Later, there was the opposite problem: too much interference, too much going on. Children to be sorted (and loved). Requests for articles. Requests for translations. The phone, the fax, and finally, most devastating of all, emails and internet. Now the instrument of writing is also the supreme instrument of distraction. It dings and beeps. Warning lights flash. It plays music and videos. We know Jane Austen worked in a busy drawing room amid the chatter of family and friends, but she didn’t have a notebook that could show yesterday’s best goals.
I wrote and pronounced what I had written awful, wrote again, by hand, went out to do a little shopping, maybe to the swimming pool, then felt guilty about taking time out when my wife was working.
Here, then, is the routine, or simply — because it’s more flexible than a routine — the approach I have devised for arriving at a productive streak, if not every day, then often.
Write by hand.

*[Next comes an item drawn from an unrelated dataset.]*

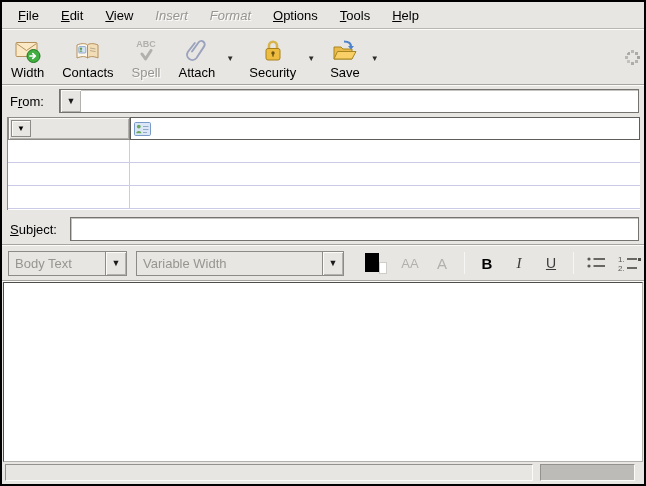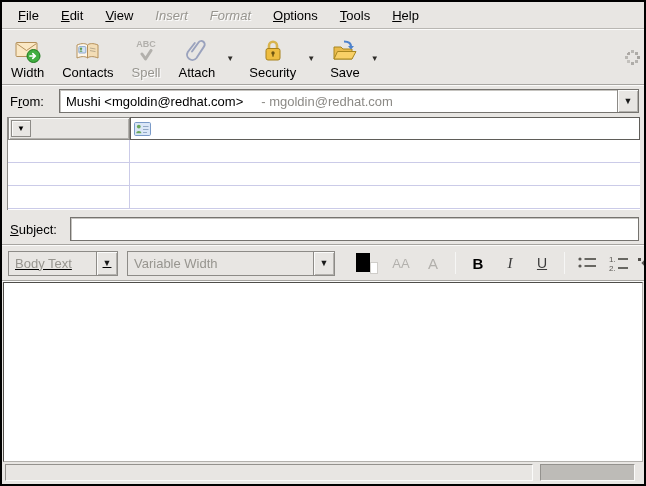"Mushi <mgoldin@redhat.com>" div.combo-text { html: <div> <span>Mushi &lt;mgoldin@redhat.com&gt;</span> <span>- mgoldin@redhat.com</span> </div> -> none }
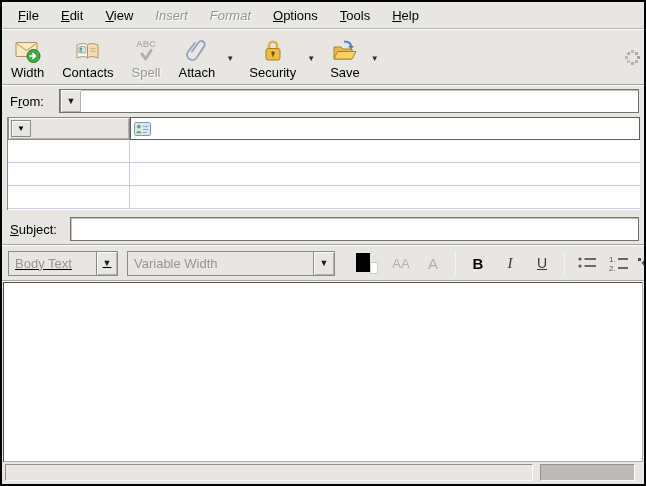"Body Text" .fcombo-style { text-decoration: underline -> none; width: 110px -> 119px }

But … begin each day by typing up what you did the day before. That allows you to settle, while admitting a little computer-generated distraction on the way. You don’t have to feel you are punishing yourself. You’re not an ascetic or a saint. You’re a guy doing a job. Across the table from you, your girlfriend is working on a translation. There’s a cheerful tippity-tap. You’re not suffering.
Sometimes this process will take all the time you have. Some days you have to break off to go and teach, so nothing new is written. But hopefully, by 11am or so, that’s done. Now, you abandon your computer, abandon your girlfriend, take your coffee to the desk in the spare room where an exercise book is waiting, a fountain pen is ready. You are sitting in front of a blank page, but with the momentum of having already plunged into the rhythms of your world. With luck you can just take it from there. The scratch of the pen is propitious. The forward slant and flow of the calligraphy is a constant reminder of who you are and what mood you’re in. Over many years, you have learned not to set anything down mechanically, but to wait — reflecting, brooding, musing — until, apparently of its own accord, like an unexpected breath from deep in the belly, the performance begins.